Leonard Koren

Leonard Koren was born in New York City and raised in Los Angeles.

While a teenager he designed and built a full-scale Japanese tea house out of scavenged materials.

While an undergraduate student at UCLA, Koren was awarded a fellowship to pursue experiments in photographic process. He also worked as an exhibition installer at the university’s fine arts and ethnographic museums.

In 1969 Koren quit school and co-founded the Los Angeles Fine Arts Squad, a trompe l’oeil mural painting group that executed large-scale outdoor commissions in Los Angeles and Paris. One of the murals, “Beverly Hills Siddhartha,” covered 5,000 square meters and took a year to complete.

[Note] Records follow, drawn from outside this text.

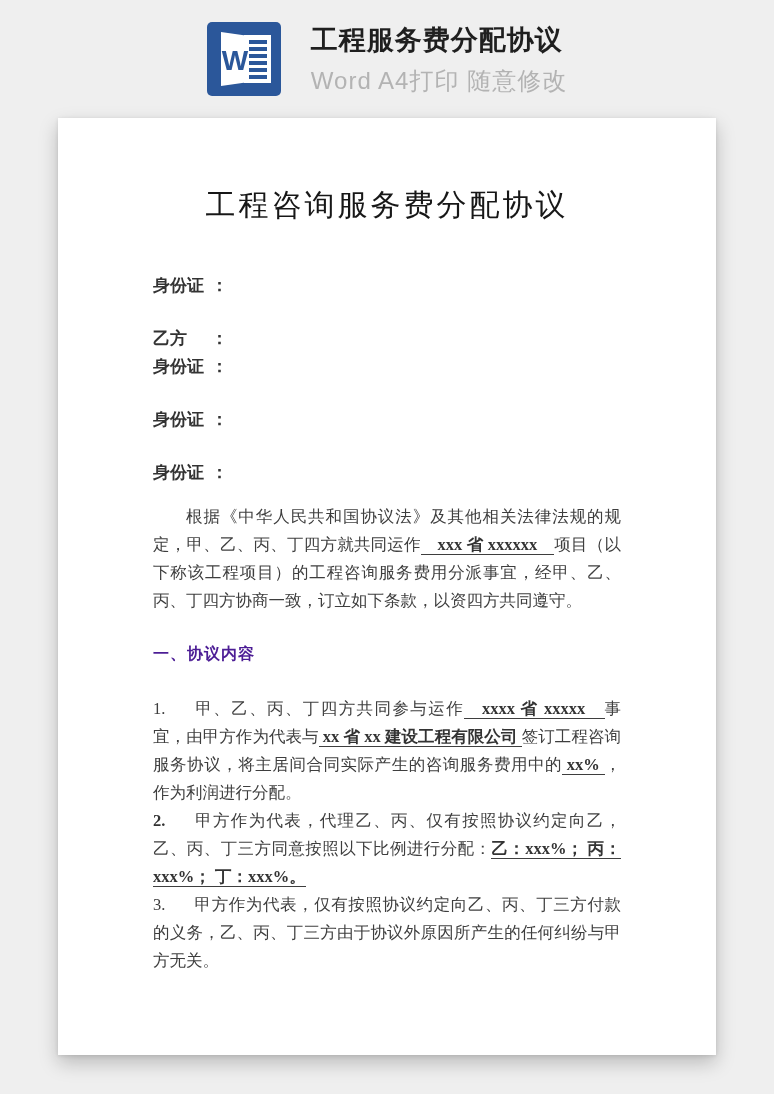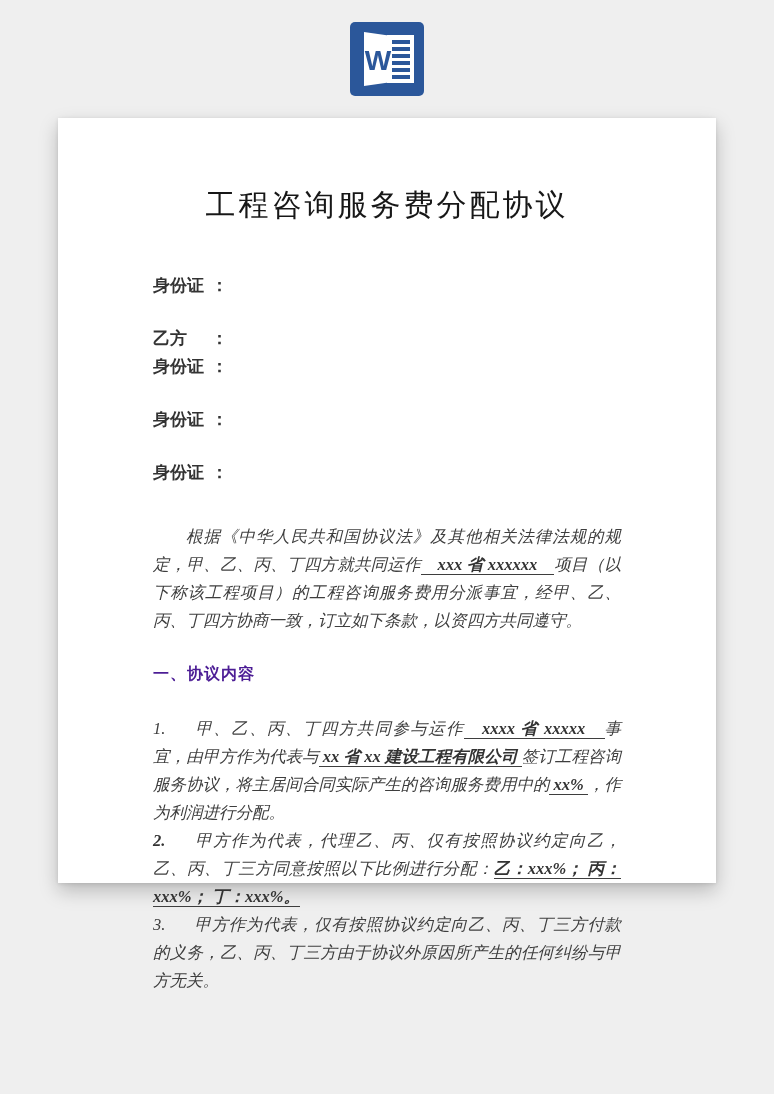"工程服务费分配协议" div.header-texts { html: none -> <div> <div>工程服务费分配协议</div> <div>Word A4打印 随意修改</div> </div> }
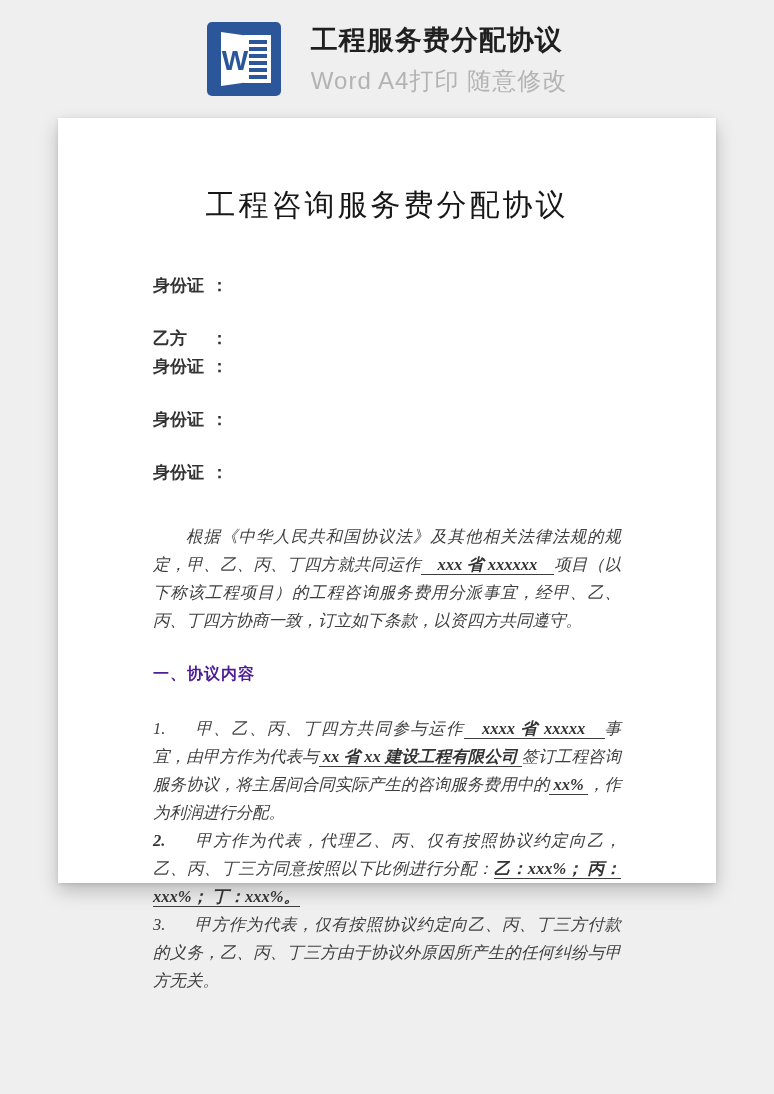"工程咨询服务费分配协议" .doc-page { height: 765px -> 937px }
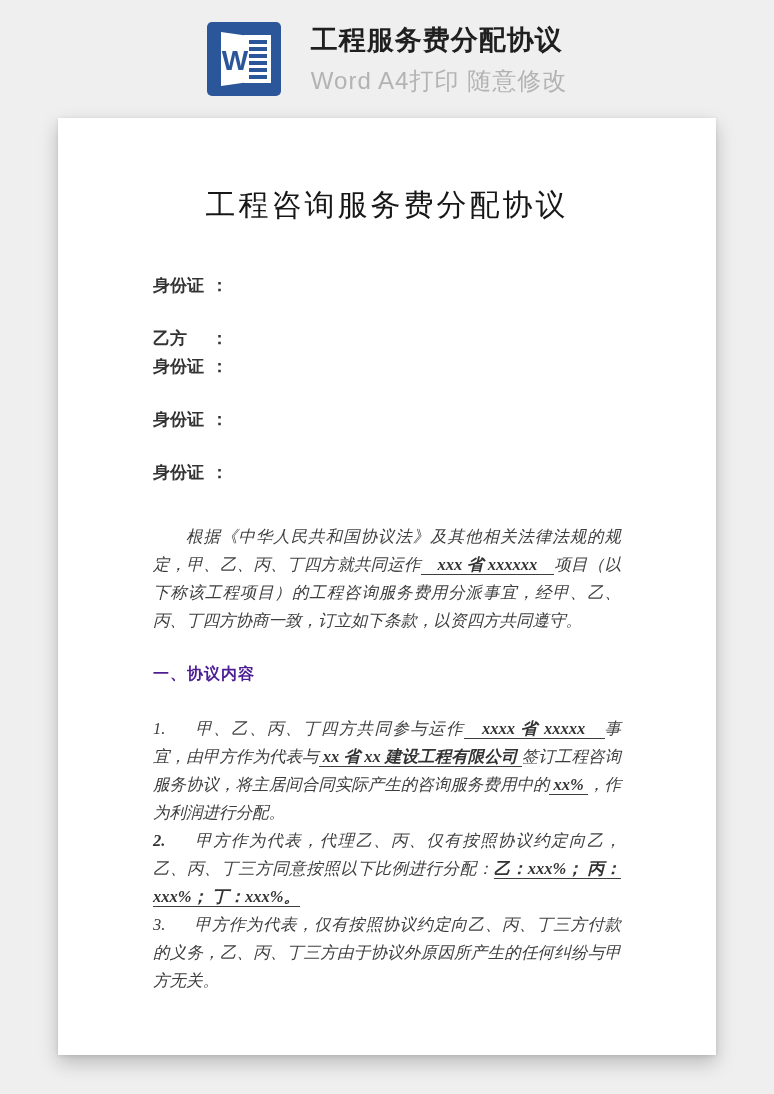"根据《中华人民共和国协议法》及其他相关法律法规的规定，甲、乙、丙、丁四方就共同运" .para-intro { font-style: italic -> none; margin-top: 36px -> 16px }
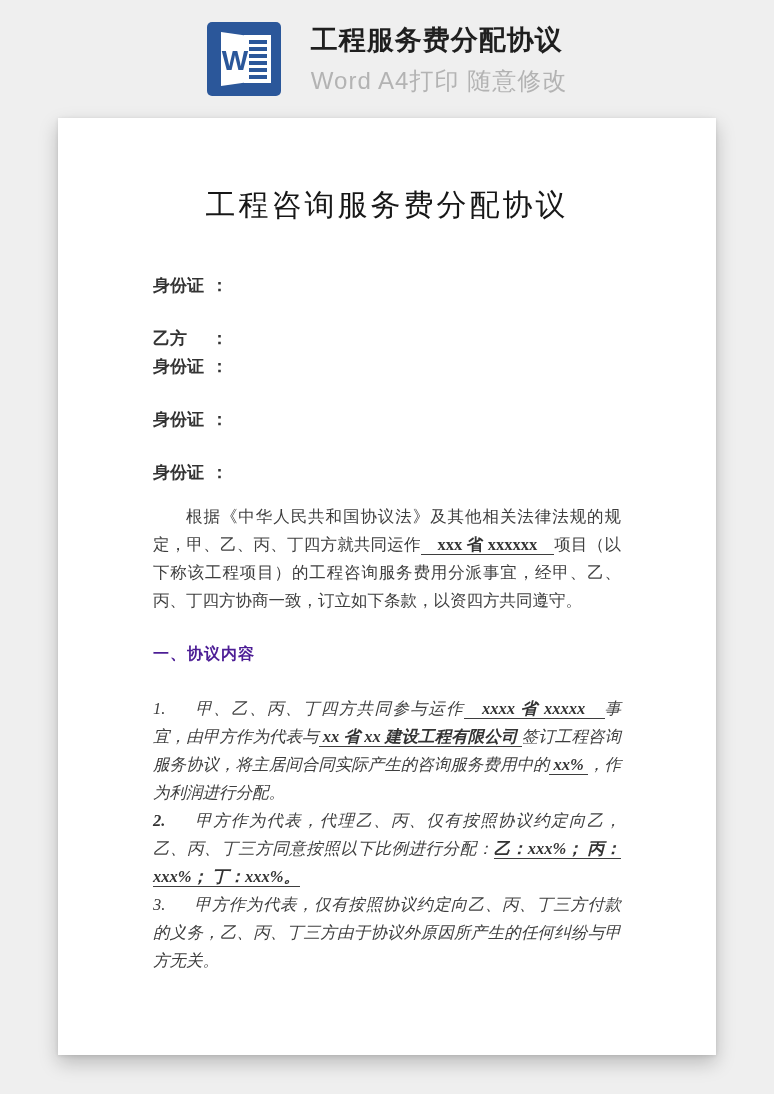"1. 甲、乙、丙、丁四方共同参与运作 xxxx 省 xxxxx" .items { font-style: italic -> none }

Tired of painting, Koren returned to UCLA and received a master's degree in architecture and urban planning.

From 1973 through 1976 Koren worked as an artist creating bath events, unusual bathing environments, and paper works about bathing.

In 1976 Koren founded WET: THE MAGAZINE OF GOURMET BATHING, an avant-garde publication seminal in the development of postmodern aesthetics.

Burned out on magazine publishing, Koren shut WET down in late 1981 and began a series of sojourns to Tokyo to work on music videos for Japanese television.

From 1983 through 1986 Koren produced a twice-monthly column titled “Dr. Leonardo’s Guide to Cultural Anthropology” for BRUTUS, a popular Japanese lifestyle magazine.

In 1984 Koren wrote and designed New Fashion Japan, a book about the world of Japanese fashion past and present. Stimulated by the book-making process, he continued to make more books.